También aparece una disputa silenciosa sobre el futuro de la derecha argentina. Milei concentra hoy el liderazgo absoluto, pero el interrogante es qué pasará si la economía no mejora o si el desgaste social empieza a erosionar al Gobierno. Allí Bullrich parece posicionarse como una eventual heredera del voto duro de orden, ajuste y mano dura, pero con una estructura política más tradicional y menos caótica.
El problema para Milei es que las tensiones internas empiezan a multiplicarse justo cuando el Gobierno enfrenta dificultades económicas, caída del consumo, conflictos salariales y creciente malestar social. En contextos de fortaleza política, las internas pueden ocultarse; cuando el poder se debilita, explotan.
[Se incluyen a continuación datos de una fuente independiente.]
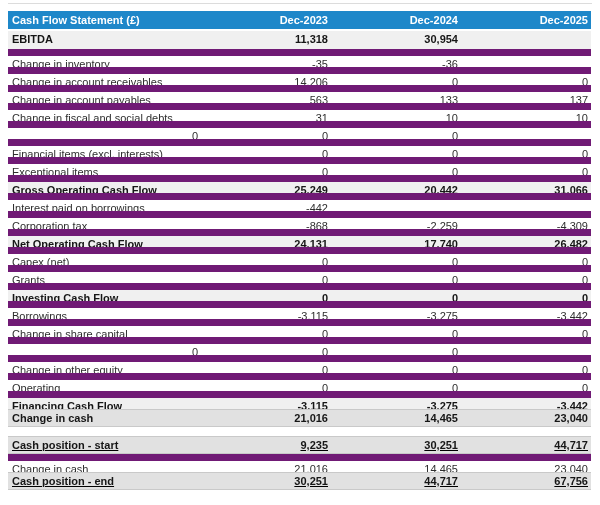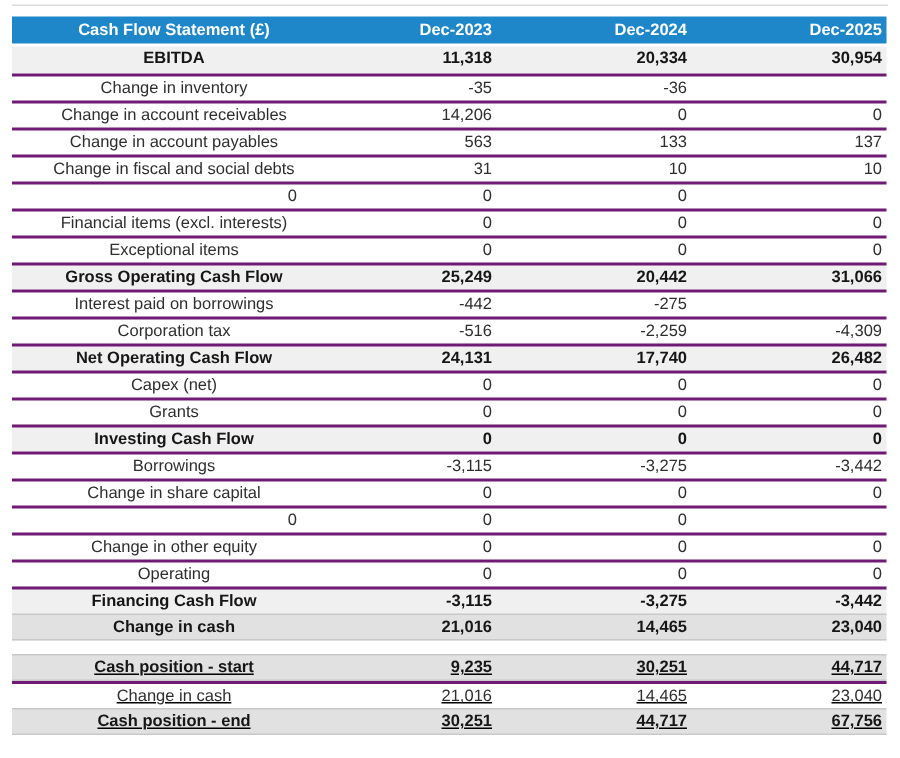--- a/index.html
+++ b/index.html
@@ -25,54 +25,53 @@
     margin-bottom: 2px;
   }
   .sec { width: 100%; }
   .sec + .sec { margin-top: 9px; text-decoration: underline; }
   .row {
     display: grid; grid-template-columns: 1fr 130px 130px 130px;
     height: 18px; line-height: 17px;
     font-size: 11px; color: #2e2e2e;
     background: #ffffff;
   }
-  .sec .row + .row { border-top: 2px solid #701a75; }
+  .sec .row + .row { border-top: 7px solid #701a75; }
   .row.subtotal {
     background: var(--subtotal-bg, #F0F0F0);
     font-weight: bold; color: #161616;
   }
   .row.total {
     background: var(--total-bg, #E1E1E1);
     font-weight: bold; color: #161616;
     border-top: 1px solid #c9c9c9 !important;
     border-bottom: 1px solid #c9c9c9;
   }
   .cell { overflow: hidden; white-space: nowrap; }
-  .cell.label { padding-left: 23px; text-align: center; }
+  .cell.label { padding-left: 4px; text-align: left; }
   .cell.num { padding-right: 3px; text-align: right; }
 </style>
 </head>
 <body>
 
 <div class="stage">
   <div class="top-divider"></div>
   <div class="cf-table">
     <div class="thead">
       <div class="cell label">Cash Flow Statement (£)</div>
 
     <div class="cell num">Dec-2023</div>
         <div class="cell num">Dec-2024</div>
         <div class="cell num">Dec-2025</div>
       </div>
     <div id="sections">
         <div class="sec">
           <div class="row subtotal">
             <div class="cell label">EBITDA</div>
             <div class="cell num">11,318</div>
-            <div class="cell num">20,334</div>
             <div class="cell num">30,954</div>
           </div>
           <div class="row normal">
             <div class="cell label">Change in inventory</div>
             <div class="cell num">-35</div>
             <div class="cell num">-36</div>
           </div>
           <div class="row normal">
             <div class="cell label">Change in account receivables</div>
             <div class="cell num">14,206</div>
@@ -110,25 +109,24 @@
           </div>
           <div class="row subtotal">
             <div class="cell label">Gross Operating Cash Flow</div>
             <div class="cell num">25,249</div>
             <div class="cell num">20,442</div>
             <div class="cell num">31,066</div>
           </div>
           <div class="row normal">
             <div class="cell label">Interest paid on borrowings</div>
             <div class="cell num">-442</div>
-            <div class="cell num">-275</div>
           </div>
           <div class="row normal">
             <div class="cell label">Corporation tax</div>
-            <div class="cell num">-516</div>
+            <div class="cell num">-868</div>
             <div class="cell num">-2,259</div>
             <div class="cell num">-4,309</div>
           </div>
           <div class="row subtotal">
             <div class="cell label">Net Operating Cash Flow</div>
             <div class="cell num">24,131</div>
             <div class="cell num">17,740</div>
             <div class="cell num">26,482</div>
           </div>
           <div class="row normal">

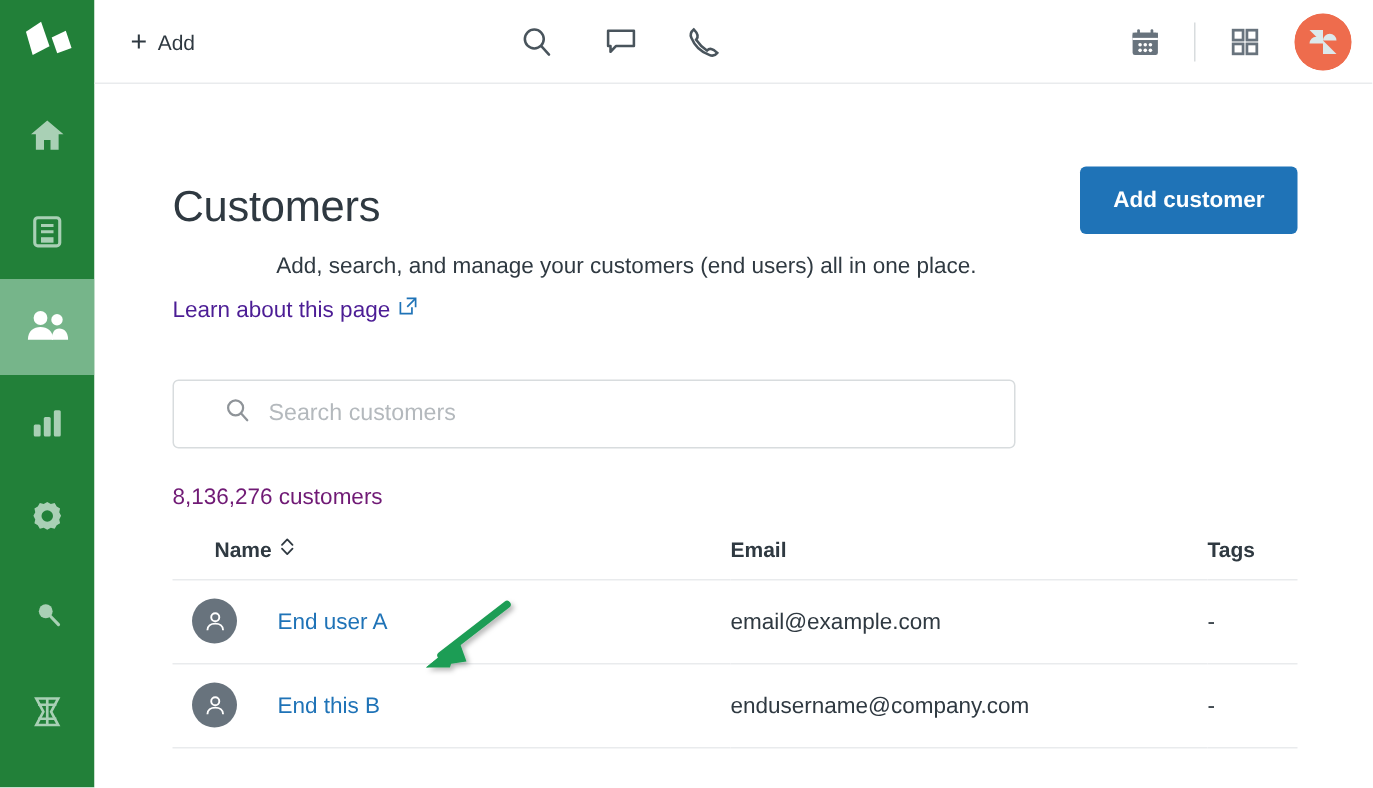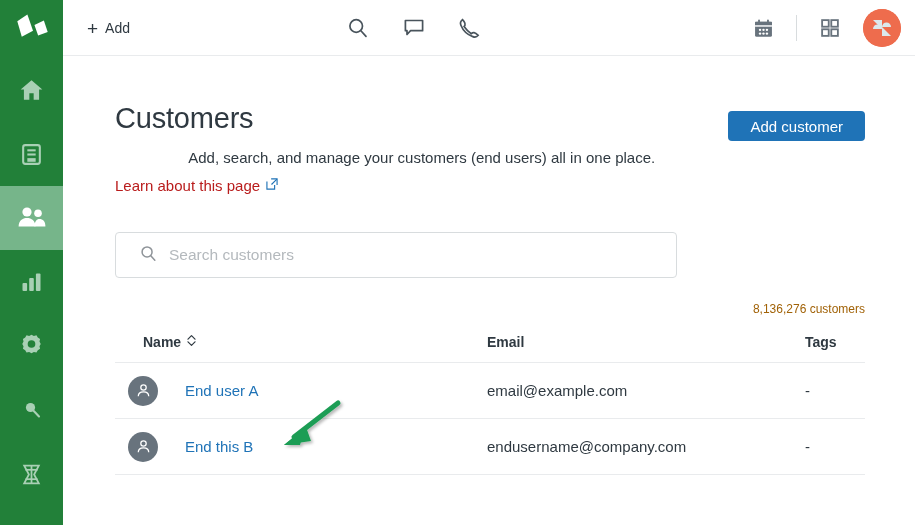--- a/index.html
+++ b/index.html
@@ -63,51 +63,51 @@
   }
 
   
   .main { flex: 1 1 auto; overflow: hidden; position: relative; background: #fff; }
   .content { padding: 46px 50px 0 52px; }
 
   .head-row { display: flex; align-items: flex-start; }
   .head-left { flex: 1 1 auto; }
   h1.page-title {
     font-size: 29px; font-weight: 400; color: #2f3941;
-    letter-spacing: -0.2px; line-height: 1.15; margin-bottom: 12px;
+    letter-spacing: -0.2px; line-height: 1.15; margin-bottom: 12px; margin-top: 20px;
   }
   .subtitle { font-size: 15px; color: #2f3941; line-height: 1.45; text-align: center; }
   .learn-link {
     display: inline-flex; align-items: center; gap: 5px;
-    margin-top: 8px; font-size: 15px; color: #b91c1c;
+    margin-top: 8px; font-size: 15px; color: #4c1d95;
     text-decoration: none; cursor: pointer;
   }
 
   .add-customer {
     background: #1f73b7; color: #fff;
     border: none; border-radius: 4px;
-    font-family: inherit; font-size: 15px; font-weight: 400;
-    padding: 0 22px; height: 30px; cursor: pointer;
+    font-family: inherit; font-size: 15px; font-weight: 700;
+    padding: 0 22px; height: 45px; cursor: pointer;
     margin-top: 9px; white-space: nowrap;
   }
 
   .search-wrap {
     margin-top: 37px; width: 562px; height: 46px;
     border: 1px solid #d8dcde; border-radius: 4px;
-    display: flex; align-items: center; gap: 11px; padding: 0 23px;
+    display: flex; align-items: center; gap: 11px; padding: 0 33px;
     background: #fff;
   }
   .search-input {
     border: none; outline: none; background: transparent;
     font-family: inherit; font-size: 15.5px; color: #2f3941;
     flex: 1 1 auto; height: 100%;
   }
   .search-input::placeholder { color: #b4b9bd; }
 
-  .count { margin-top: 24px; font-size: 12px; color: #a16207; text-align: right; }
+  .count { margin-top: 24px; font-size: 15px; color: #701a75; }
 
   table.customers { width: 750px; border-collapse: collapse; margin-top: 18px; }
   table.customers th {
     text-align: left; font-size: 14px; font-weight: 700; color: #2f3941;
     padding: 0 0 12px 0; border-bottom: 1px solid #e9ebed;
   }
   th.th-name { padding-left: 70px; }
   th.th-email { width: 318px; }
   th.th-tags { width: 60px; text-align: left; }
   .sort-wrap { display: inline-flex; align-items: center; gap: 5px; cursor: pointer; padding-left: 28px; }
Bullrich conoce perfectamente esa dinámica porque atravesó varias crisis argentinas desde adentro del poder. Y probablemente por eso empieza a cuidar distancia. No rompe, no confronta abiertamente, pero deja señales. Construye un juego independiente dentro del oficialismo.
La pregunta de fondo es si Milei podrá sostener un liderazgo vertical absoluto sobre dirigentes que, como Bullrich, tienen ambiciones propias y experiencia suficiente para sobrevivir incluso después de una eventual crisis libertaria.
Porque en la política argentina las alianzas suelen durar mientras dura el poder. Y muchos empiezan a actuar como si el escenario de sucesión ya hubiera comenzado.